• [WORK TO BE COMPLETED]
Restate all the entries exactly as they appear, apart from the pictures.

• [GIVEN RECORDS]
- - -

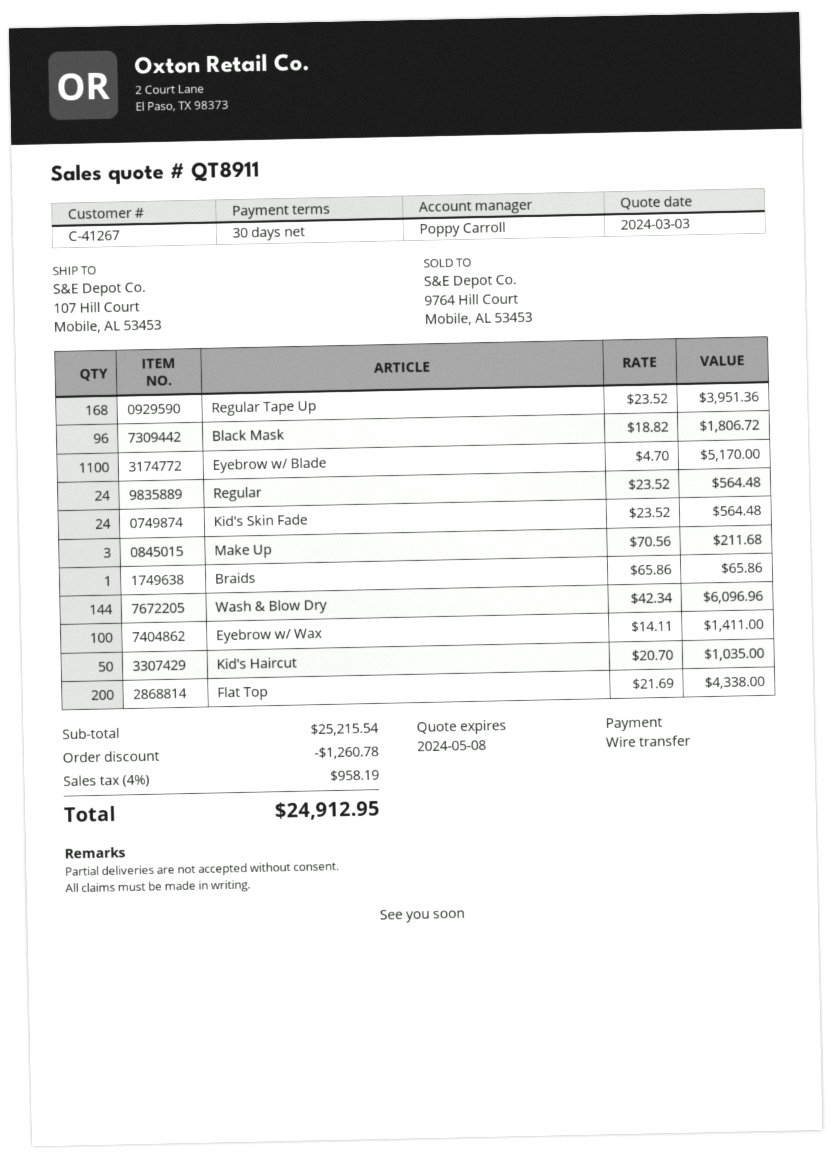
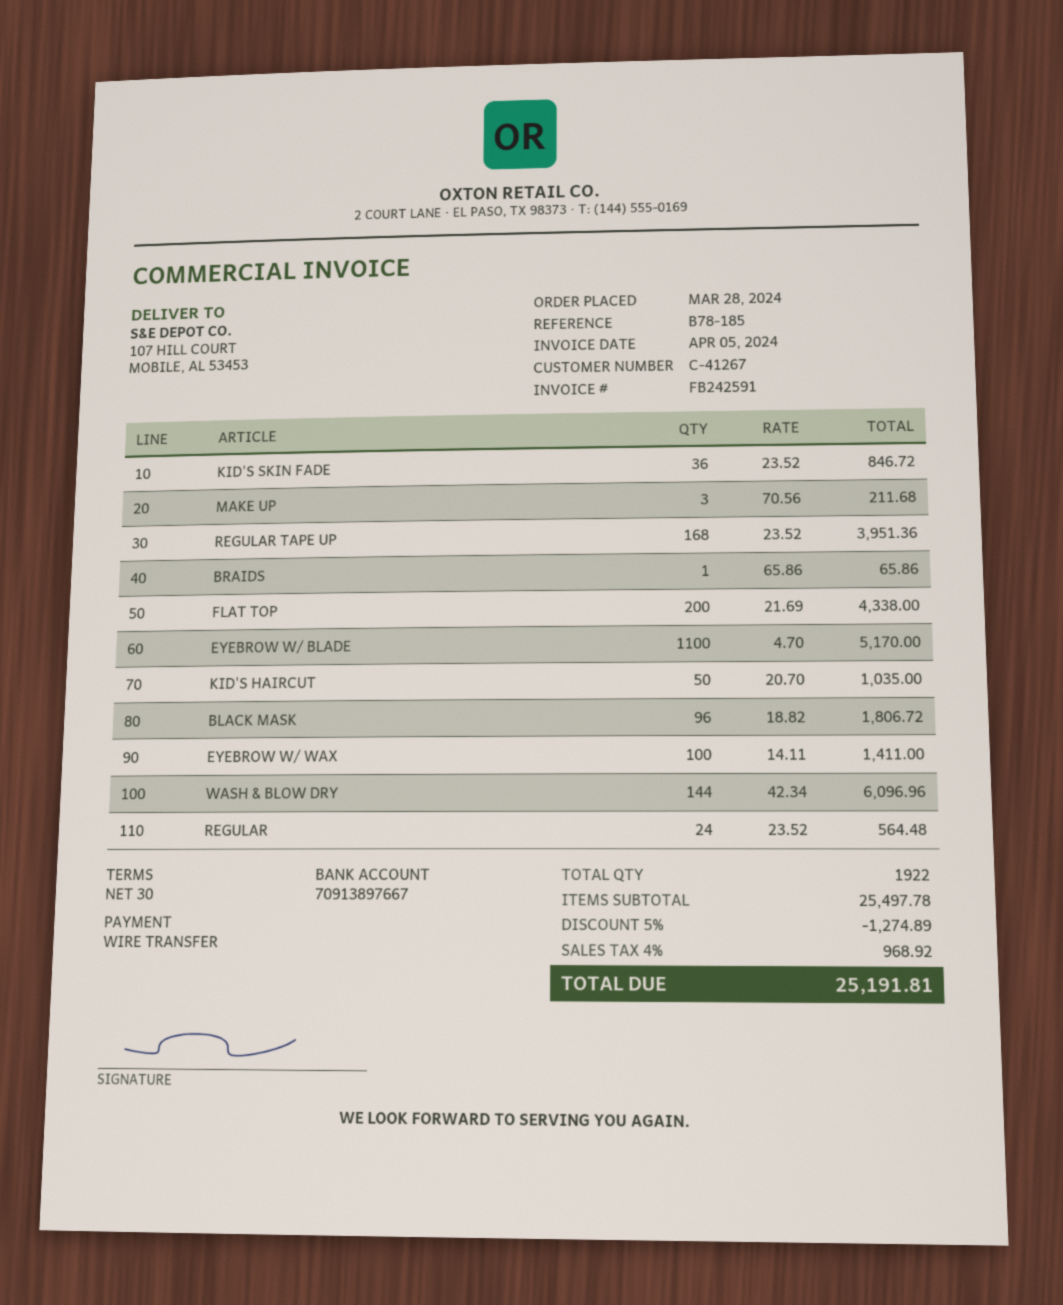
Kid's Skin Fade: 24 x 23.52 = 564.48 -> 36 x 23.52 = 846.72
subtotal: 25215.54 -> 25497.78
discount: 1260.78 -> 1274.89
tax: 4% = 958.19 -> 4% = 968.92
total: 24912.95 -> 25191.81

- - -

• [ANSWER SECTION]
Kid's Skin Fade: 24 x 23.52 = 564.48 -> 36 x 23.52 = 846.72
subtotal: 25215.54 -> 25497.78
discount: 1260.78 -> 1274.89
tax: 4% = 958.19 -> 4% = 968.92
total: 24912.95 -> 25191.81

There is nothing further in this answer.